Overview

Companies House is increasing its existing fees and introducing new fees from 1 May 2024. The new fees will help to fund the exercise by Companies House of its enhanced powers of investigation and enforcement introduced by the Act.

In addition, new regulations will give Companies House the ability to impose a civil financial penalty on a person if satisfied that a relevant offence has been committed under the Companies Act 2006. The regulations come into force on 02 May 2024.

Companies House fees

Companies House is increasing its existing fees and introducing new fees from 1 May 2024.

The increased fees will help to fund the exercise by Companies House of its enhanced powers of investigation and enforcement introduced by the Act (for further information on the registrar’s new powers, see The role and powers of the registrar.) 

The fee increases are being implemented by the Registrar of Companies (Fees) (Amendment) Regulations 2024 and the Registrar of Companies (Fees) (Register of Overseas Entities) Regulations 2024, both of which come into force on 1 May 2024. 

Some fees have increased significantly. For example, a digital incorporation will now cost £50 (previously £12); a digital same day change of name will be £83 (previously £30); and a digital reduction of share capital via the upload service will be £136 (previously £50). Paper filings will continue to be more expensive than using the digital equivalent. 

Fee increases in relation to overseas entities are particularly notable, with initial registration fees on the Register of Overseas Entities (ROE) increasing from £100 to £234 and fees for applying to remove an entity from the ROE increasing from £400 to £706. 

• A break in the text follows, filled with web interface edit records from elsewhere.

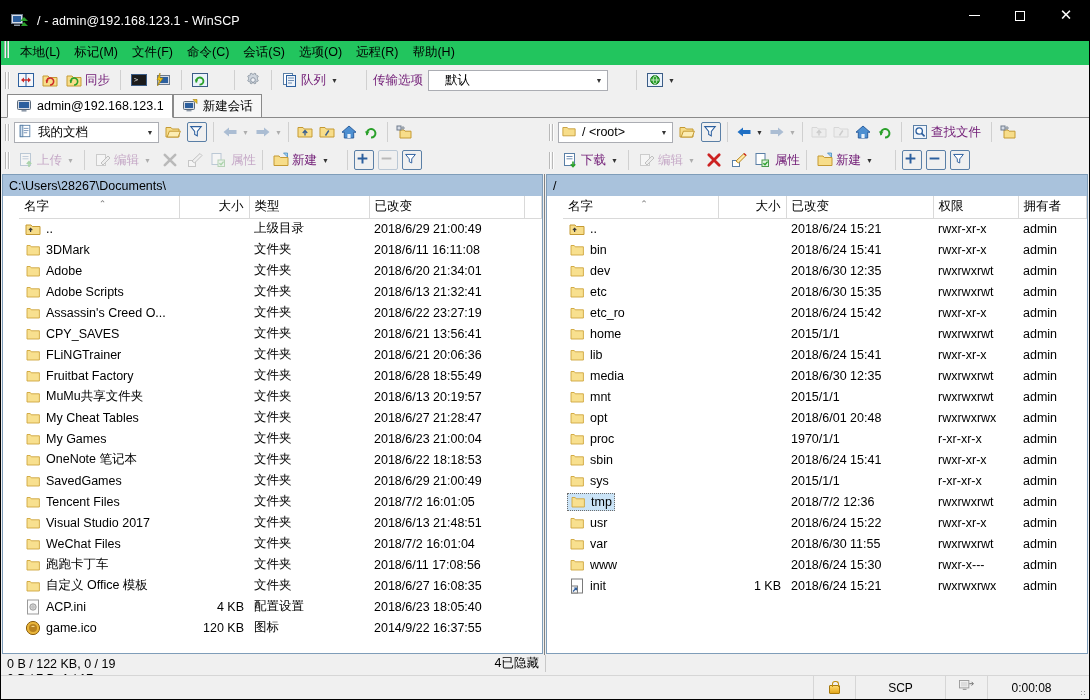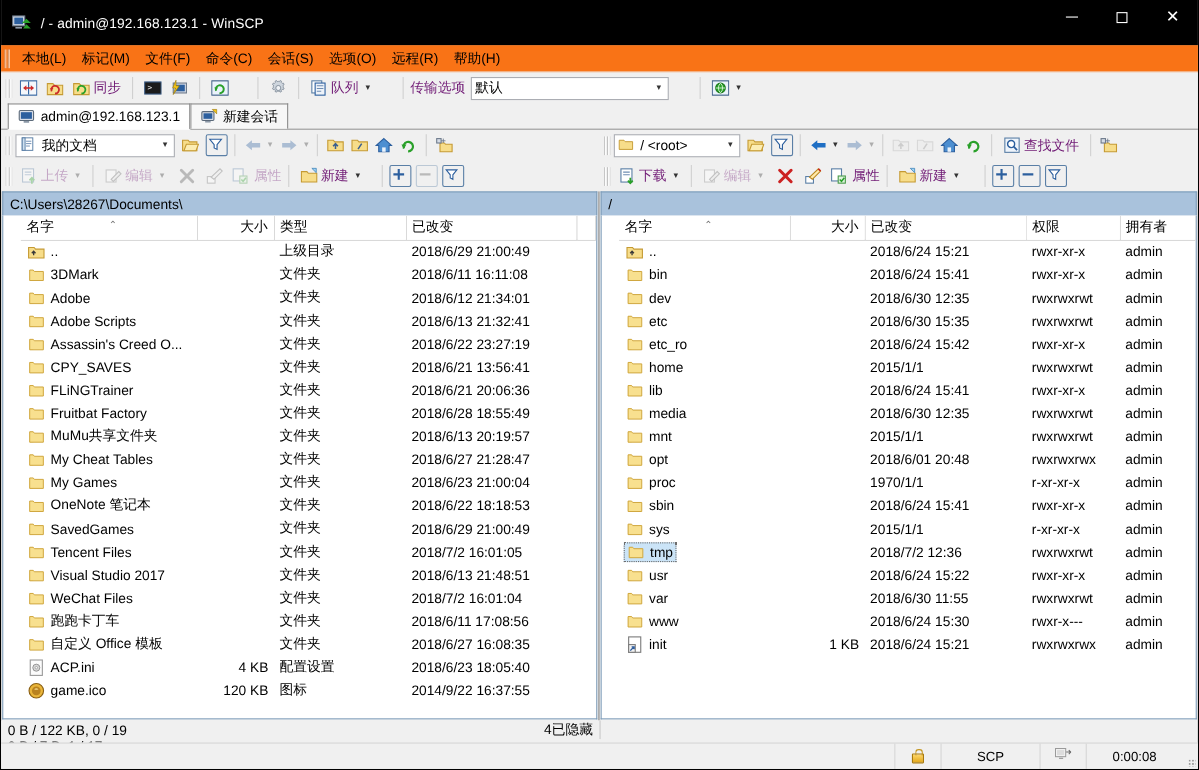--- a/index.html
+++ b/index.html
@@ -36,22 +36,22 @@
     display: flex; align-items: center; justify-content: center;
     color: #fff; font-size: 12px;
   }
   .glyph-min { width: 11px; height: 1px; background: #fff; display:block; }
   .glyph-max { width: 10px; height: 10px; border: 1px solid #fff; display:block; }
   .glyph-close { font-size: 15px; line-height: 1; font-family:"DejaVu Sans",sans-serif; }
 
   
   .menubar {
     height: 25px; min-height: 25px;
-    background: #f97316;
-    display: flex; align-items: center;
+    background: #22c55e;
+    display: flex; 
     border-bottom: 1px solid #f0f0f0;
     padding-left: 3px;
   }
   .gripper {
     width: 6px; height: 17px; margin-right: 3px;
     background-image: linear-gradient(90deg,#fff 1px,transparent 1px), linear-gradient(90deg,#b4b4b4 1px,transparent 1px);
     background-size: 3px 100%, 3px 100%;
     background-position: 1px 0, 0px 0;
     opacity:.9;
   }
@@ -69,21 +69,21 @@
   }
   .tb-sep { width: 1px; height: 20px; background: #d0d0d0; margin: 0 6px; }
   .tb-btn {
     height: 24px; display: flex; align-items: center; gap: 3px;
     padding: 0 3px; border: 1px solid transparent; border-radius: 2px;
   }
   .tb-label { font-size: 12.5px; color: #701a75; }
   .tb-arrow { font-size: 7px; color:#333; margin-left:2px; }
   .combo {
     height: 21px; background: #fff; border: 1px solid #abadb3;
-    display: flex; align-items: center; padding-left: 3px;
+    display: flex; align-items: center; padding-left: 16px;
     position: relative;
   }
   .combo .val { font-size: 12.5px; }
   .combo .cbtn {
     position:absolute; right:0; top:0; bottom:0; width:16px;
     display:flex;align-items:center;justify-content:center;
     font-size: 7px; color:#333;
   }
 
   
@@ -840,21 +840,21 @@
                           <path d="M2 3.5 h3.2 V13 H2 Z" fill="#e8c567"></path>
                           <path d="M2 3.5 h3.2 l1 1.3 H14.4 V13 H2 Z" fill="#f8e08f" stroke="#cfa63e" stroke-width=".9"></path>
                         </svg>
                       </span>
                       <span>Adobe</span>
                     </span>
                   </span>
                 </td>
                 <td class="num"></td>
                 <td>文件夹</td>
-                <td>2018/6/12  21:34:01</td>
+                <td>2018/6/20  21:34:01</td>
                 <td></td>
               </tr>
               <tr class="frow">
                 <td>
                   <span class="namecell">
                     <span class="namecell-inner">
                       <span class="ico">
                         <svg width="16" height="16" viewBox="0 0 16 16">
                           <path d="M2 3.5 h3.2 V13 H2 Z" fill="#e8c567"></path>
                           <path d="M2 3.5 h3.2 l1 1.3 H14.4 V13 H2 Z" fill="#f8e08f" stroke="#cfa63e" stroke-width=".9"></path>

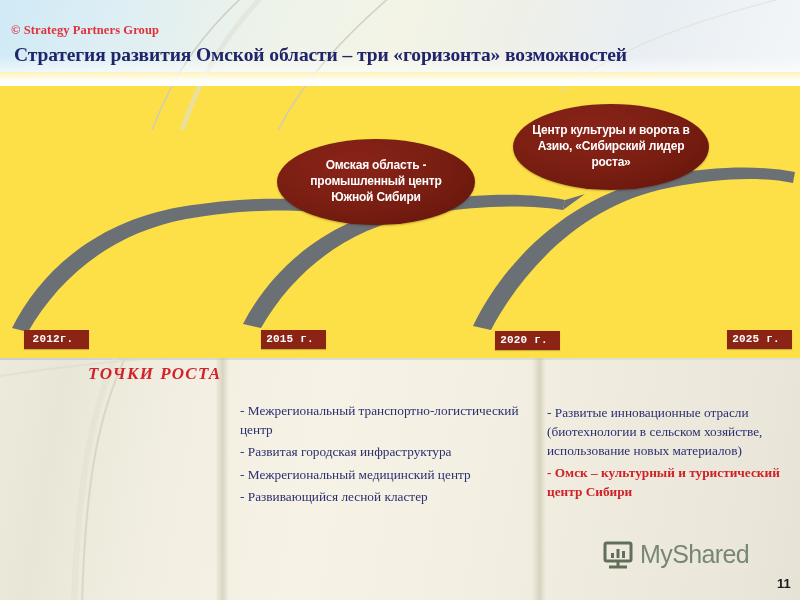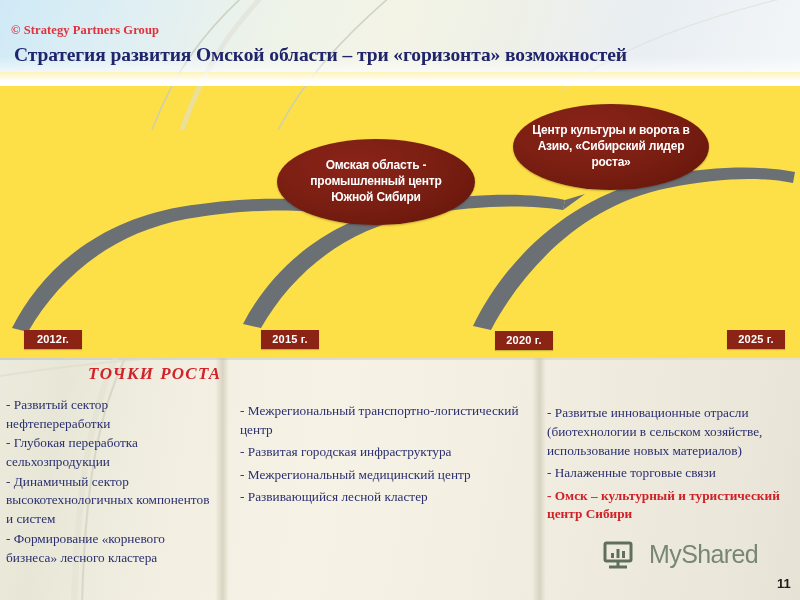--- a/index.html
+++ b/index.html
@@ -114,25 +114,25 @@
   #bubble-3 {
     left: 513px; top: 32px;
     width: 196px; height: 86px;
     font-size: 12px;
   }
 
   .year-box {
     position: absolute;
     background: #8c2416;
     color: #ffffff;
-    font-family: Liberation Sans, sans-serif;
+    font-family: Liberation Mono, monospace;
     font-weight: bold;
     font-size: 11px;
     text-align: center;
-    padding: 3px 0 4px 0;
+    padding: 3px 7px 4px 0;
     letter-spacing: 0.2px;
     z-index: 5;
     box-shadow: 0 1px 1px rgba(0,0,0,0.2);
   }
   #year-0 { left: 24px;  top: 258px; width: 58px; }
   #year-1 { left: 261px; top: 258px; width: 58px; }
   #year-2 { left: 495px; top: 259px; width: 58px; }
   #year-3 { left: 727px; top: 258px; width: 58px; }
 
   
@@ -210,21 +210,21 @@
     display: flex;
     align-items: center;
     z-index: 9;
     opacity: 0.92;
   }
   #watermark-text {
     font-family: "Liberation Sans", sans-serif;
     font-size: 25px;
     color: #6e7f6b;
     letter-spacing: -0.6px;
-    margin-left: 16px;
+    margin-left: 7px;
   }
   #page-number {
     position: absolute;
     left: 777px; top: 576px;
     font-family: "Liberation Sans", sans-serif;
     font-size: 13px;
     font-weight: bold;
     color: #1c1c1c;
     z-index: 9;
   }
@@ -301,37 +301,30 @@
       <path d="M 128 -6 C 100 50 85 120 82 248" stroke="#d5d2c0" stroke-width="2" fill="none" opacity="0.8"></path>
       <path d="M 118 -6 C 92 50 78 120 74 248" stroke="#e1dfcf" stroke-width="6" fill="none" opacity="0.5"></path>
       <path d="M 0 18 C 90 4 180 -4 300 -8" stroke="#dedbc9" stroke-width="2" fill="none" opacity="0.6"></path>
     </svg>
 
     <div class="col-divider" id="div-1"></div>
     <div class="col-divider" id="div-2"></div>
 
     <div id="growth-title">ТОЧКИ РОСТА</div>
 
-    <div class="col" id="col-1">
-      <p>- Развитый сектор нефтепереработки</p>
-      <p>- Глубокая переработка сельхозпродукции</p>
-      <p>- Динамичный сектор высокотехнологичных компонентов и систем</p>
-      <p>- Формирование «корневого бизнеса» лесного кластера</p>
-    </div>
 
     <div class="col" id="col-2">
       <p>- Межрегиональный транспортно-логистический центр</p>
       <p>- Развитая городская инфраструктура</p>
       <p>- Межрегиональный медицинский центр</p>
       <p>- Развивающийся лесной кластер</p>
     </div>
 
     <div class="col" id="col-3">
       <p>- Развитые инновационные отрасли (биотехнологии в сельском хозяйстве, использование новых материалов)</p>
-      <p>- Налаженные торговые связи</p>
       <p class="redtext">- Омск – культурный и туристический центр Сибири</p>
     </div>
   </div>
 
   <div id="watermark">
     <svg width="30" height="28" viewBox="0 0 30 28">
       <rect x="2" y="2" width="26" height="18" rx="1.5" fill="none" stroke="#54654f" stroke-width="3"></rect>
       <rect x="8" y="12" width="3" height="5" fill="#54654f"></rect>
       <rect x="13.5" y="8" width="3" height="9" fill="#54654f"></rect>
       <rect x="19" y="10" width="3" height="7" fill="#54654f"></rect>

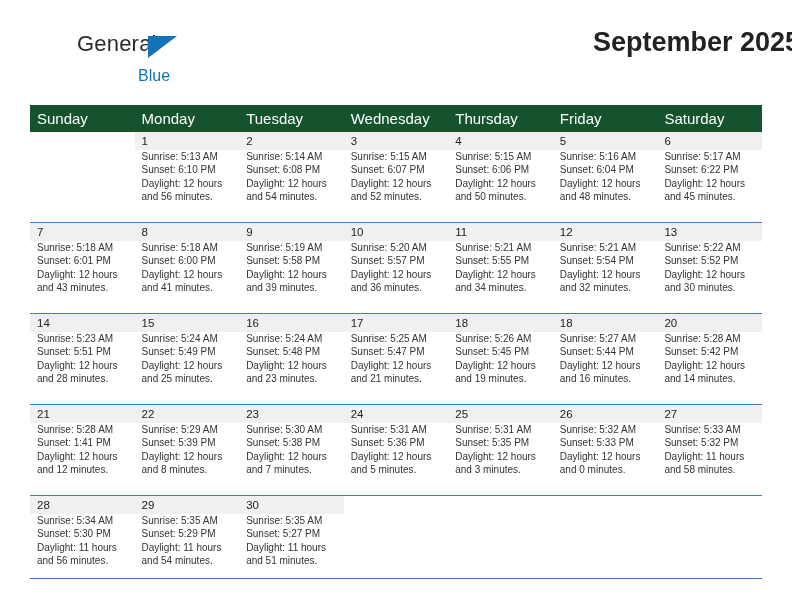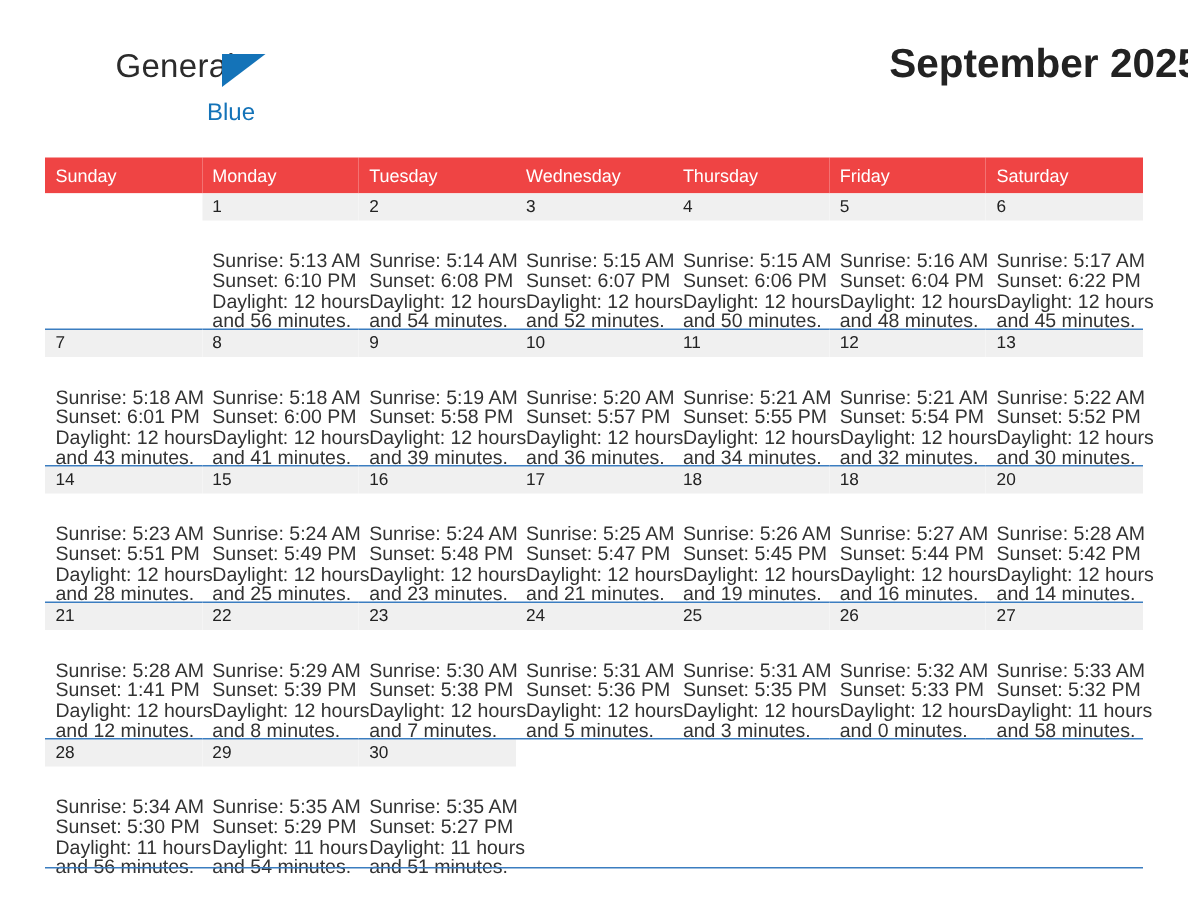--- a/index.html
+++ b/index.html
@@ -90,23 +90,23 @@
     left: 30px;
     top: 105px;
     width: 732px;
   }
   table.cal-table {
     width: 732px;
     border-collapse: collapse;
     table-layout: fixed;
   }
   thead th {
-    background: #ef4444;
+    background: #14532d;
     color: #ffffff;
-    font-size: 12px;
+    font-size: 15px;
     font-weight: normal;
     text-align: left;
     padding: 5px 0 5px 7px;
     height: 19px;
     box-sizing: border-box;
   }
   tbody tr.week-row > td {
     vertical-align: top;
     padding: 0;
     height: 90px;
@@ -126,22 +126,22 @@
     color: #222222;
     padding: 3px 0 3px 7px;
     height: 18px;
     box-sizing: border-box;
     line-height: 12px;
   }
   .cell-empty .daynum {
     background: #ffffff;
   }
   .details {
-    padding: 20px 6px 0 7px;
-    font-size: 13px;
+    padding: 0 6px 0 7px;
+    font-size: 10px;
     line-height: 13.4px;
     color: #333333;
   }
   .details div {
     white-space: nowrap;
   }
   .bottom-rule {
     position: absolute;
     left: 30px;
     top: 578px;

A full list of updated fees can be found here.

The old Companies House fees will apply to all documents delivered to Companies House on or before 30 April 2024, even if the document is not actually registered until after 1 May. 

Financial penalties

With effect from 2 May 2024, Companies House will have the power to impose civil financial penalties for most offences under the Companies Act 2006 (CA 2006). 

This new power is being implemented by the Economic Crime and Corporate Transparency Act 2023 (Financial Penalty) Regulations 2024 (the Regulations), which come into force on 2 May.

Under the Regulations, the registrar may impose a financial penalty on a person if satisfied beyond reasonable doubt that the person has committed misconduct amounting to a relevant offence under the CA 2006. The penalty cannot exceed the maximum fine for the relevant offence and cannot exceed £10,000 for any offence.

Most offences under the CA 2006 will be subject to the new financial penalties, but offences under Part 12 (Company secretaries), Part 13 (Resolutions and meetings) and Part 16 (Audit) are specifically excluded. 

The Regulations set out the processes for the registrar to issue warning notices and penalty notices. On receiving a warning notice from Companies House, a person will have at least 28 days to make representations. If at the end of the 28 days period the registrar is satisfied beyond reasonable doubt that a relevant offence has been committed, a penalty notice may be issued. The penalty notice will set out the amount of the penalty, the period for payment and the rights of appeal.

The new power to impose a financial penalty is an alternative to commencing criminal proceedings for an offence.

Companies House has confirmed that it will publish guidance on its approach to enforcement and imposing financial penalties.

Practical steps

Before the new Regulations come into force, the only civil penalty regime operated by Companies House is the late filing penalty regime, where a company automatically incurs a penalty for failing to file its accounts on time. This regime will remain unaffected by the Regulations.
 

The registrar has also historically taken a fairly light approach to other offences under the CA 2006, such as the late filing of a form or a failure to maintain a required record. The increased fees and new financial penalties signal that a stricter approach is coming. Companies should prepare now by bringing all records up to date (both internal records and those at Companies House) and ensuring that they have appropriate procedures in place to ensure timely compliance in the future.